Is handbook a contract? Judge rules it is not
(Editor’s Note: Names have been withheld from the following to protect the identity of a minor student.)
It outlines requirements and behavioral expectations, violating it can result in disciplinary action, you sign a statement acknowledging you have read it and agree to abide by its contents, but it isn’t a contract.
On Tuesday, Judge Gregory Hammond signed an order sustaining the Warren County School District’s preliminary objection to a complaint filed by a Youngsville High School student’s parents on her behalf.
According to the complaint, the student participated in a school-sanctioned, extra-curricular activity which caused her to be absent from school for three days.
The complaint alleged, and the district acknowledged, the student made a good faith effort to acquire missed work for completion, both before her absence and after her return. A teacher refused to allow her to complete assignments after her return, resulting in a zero grade on her assignment.
The inability to complete the assignment allegedly affected the student’s class rank, potentially preventing her from graduating as valedictorian. The change in rank, according to the complaint, could impact a scholarship offer worth more than $30,000 per year.
The parents sought an order allowing the student to make up her assignment “without prejudice”, have her results entered on her permanent record “for the determination of her class rank” and to award legal fees and additional ancillary relief “as a deterrent… against future similar actions”; citing guidelines on attendance, completing makeup assignments and teacher authority guidelines included in the district’s student handbook.
The order was sought under Pennsylvania’s Declaratory Judgement Act, which allows adjudication of issues for, “Any person interested under a deed, will, written contract, or other writings constituting a contract, or whose rights, status, or other legal relations are affected by a statute, municipal ordinance, contract, or franchise.”
The complaint alleged the case qualified for adjudication under the Declaratory Judgement Act as the handbook constituted a “social quasi contract.”
In a preliminary objection, the district disputed the status of the handbook as a quasi contract citing a previous ruling in Pennsylvania, Trans. v. State Dept. of Higher Education, which found a student handbook at a public university did not constitute a contract.
No case law regarding the status of student handbooks at the pre-college level, when attendance is compulsory, was available.
Arguments on the objection were held last Wednesday, Aug. 28, before Hammond.
Hammond ruled for the school district on the basis that the student handbook does not constitute a legally binding agreement valid under the state’s Declaratory Judgement Act.

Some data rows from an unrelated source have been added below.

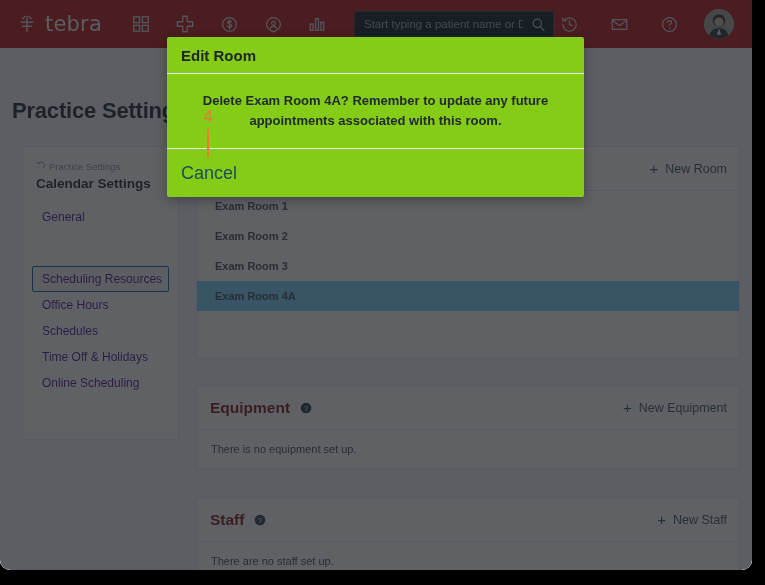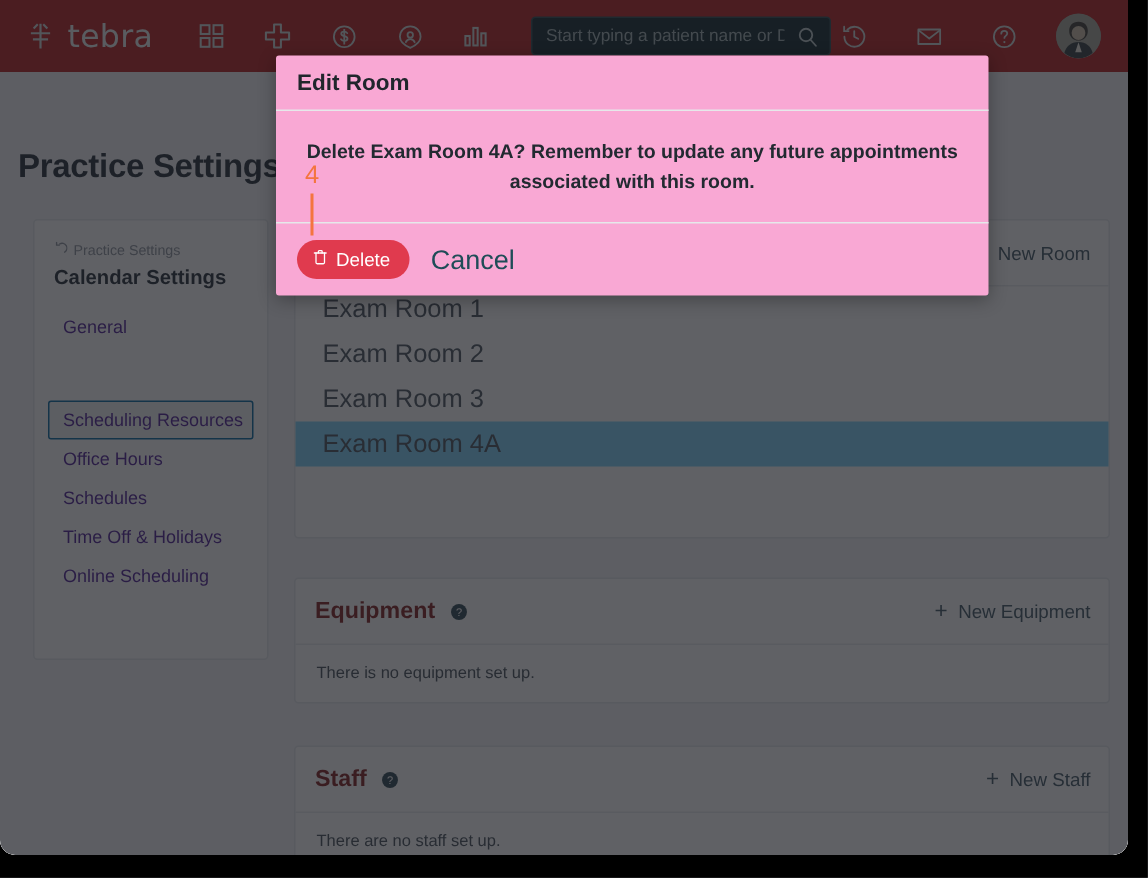--- a/index.html
+++ b/index.html
@@ -226,9 +226,9 @@
   
   #modal {
     position: absolute;
-    left: 184px; top: 37px;
-    width: 475px;
-    background: #f9a8d4;
+    left: 167px; top: 37px;
+    width: 417px;
+    background: #84cc16;
     border-radius: 2px;
     box-shadow: 0 3px 12px rgba(0,0,0,0.30);
     z-index: 50;

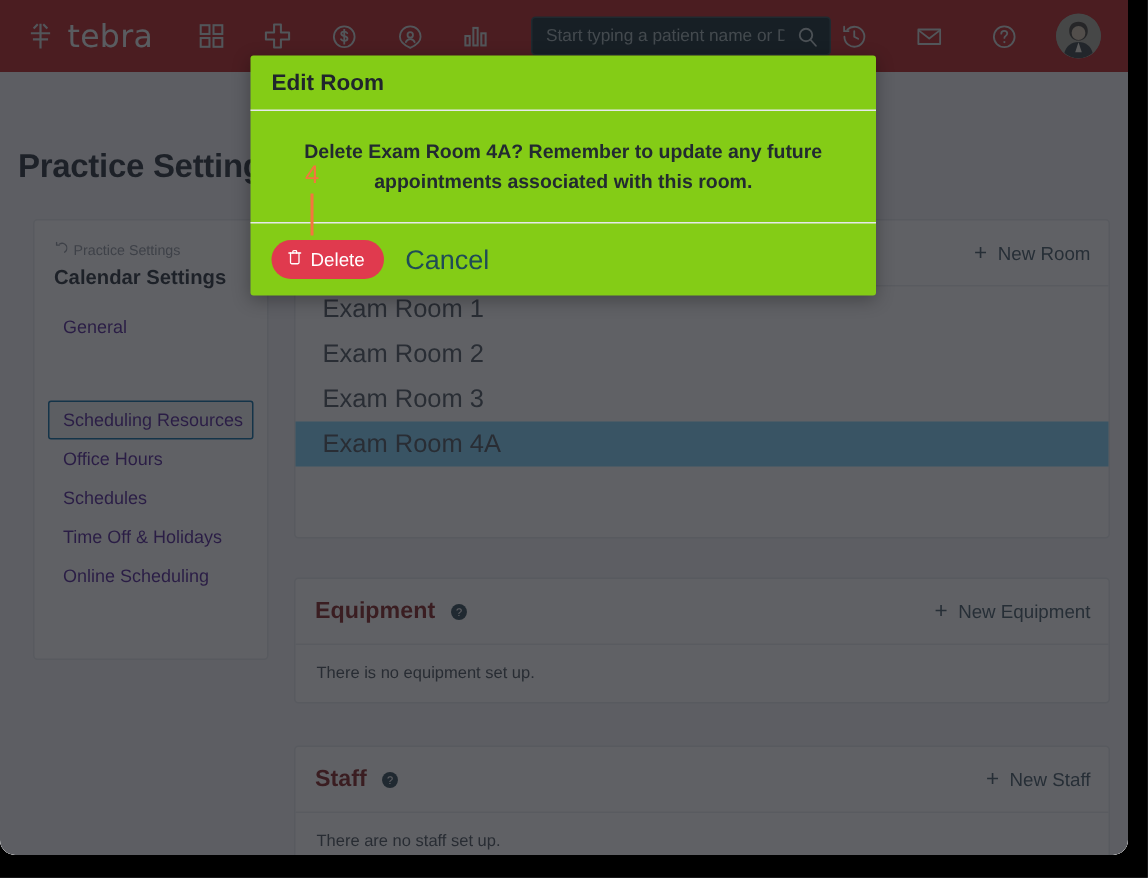--- a/index.html
+++ b/index.html
@@ -511,16 +511,6 @@
       <div id="modal-message">Delete Exam Room 4A? Remember to update any future appointments associated with this room.</div>
     </div>
     <div id="modal-footer">
-      <button id="delete-button">
-        <span>
-          <svg width="11" height="11" viewBox="0 0 14 14" fill="none" stroke="#ffffff" stroke-width="1.1" stroke-linecap="round">
-            <line x1="2" y1="3.4" x2="12" y2="3.4"></line>
-            <path d="M3.4 3.4v8.1c0 .6.4 1 1 1h5.2c.6 0 1-.4 1-1V3.4"></path>
-            <path d="M5.4 3.4V2.1c0-.4.3-.7.7-.7h1.8c.4 0 .7.3.7.7v1.3"></path>
-          </svg>
-        </span>
-        <span>Delete</span>
-      </button>
       <button id="cancel-button">Cancel</button>
     </div>
   </div>

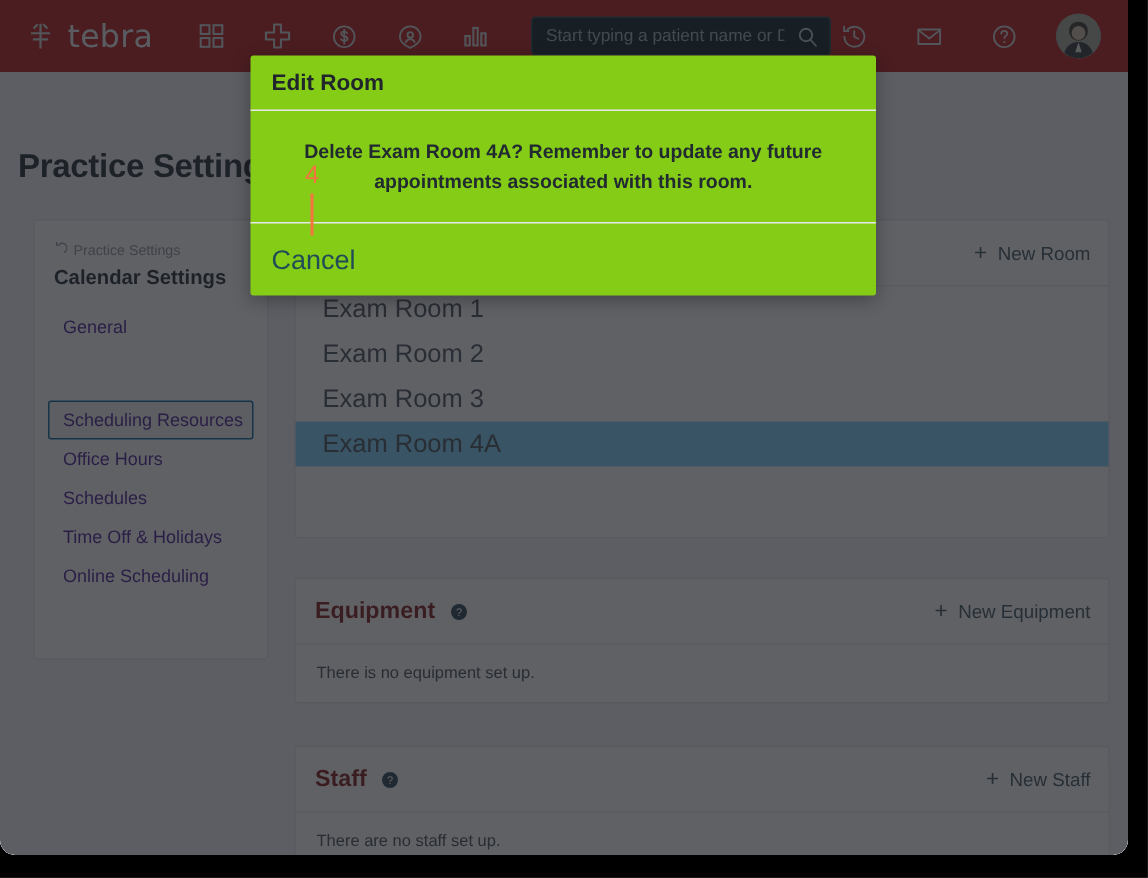--- a/index.html
+++ b/index.html
@@ -201,8 +201,9 @@
     height: 30px;
     display: flex; align-items: center;
     padding-left: 18px;
-    font-size: 17px;
+    font-size: 11px;
     color: #46525c;
+    font-weight: bold;
   }
   .room-row.selected { background: #7dd3fc; }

According to Hammond’s opinion accompanying the order, “The student handbook for the Warren County School District… does not constitute a contract. Rather, the student’s signature constitutes an acknowledgment of the student’s responsibilities.
“Because the student handbook is not a contract, the Declaratory Judgement Act does not apply… and plaintiff cannot state a claim for which relief can be granted.”
The ruling in favor of the district resulted in the dismissal of the initial complaint.
The issue was brought before the court after the family attempted to resolve the issue through administrative channels.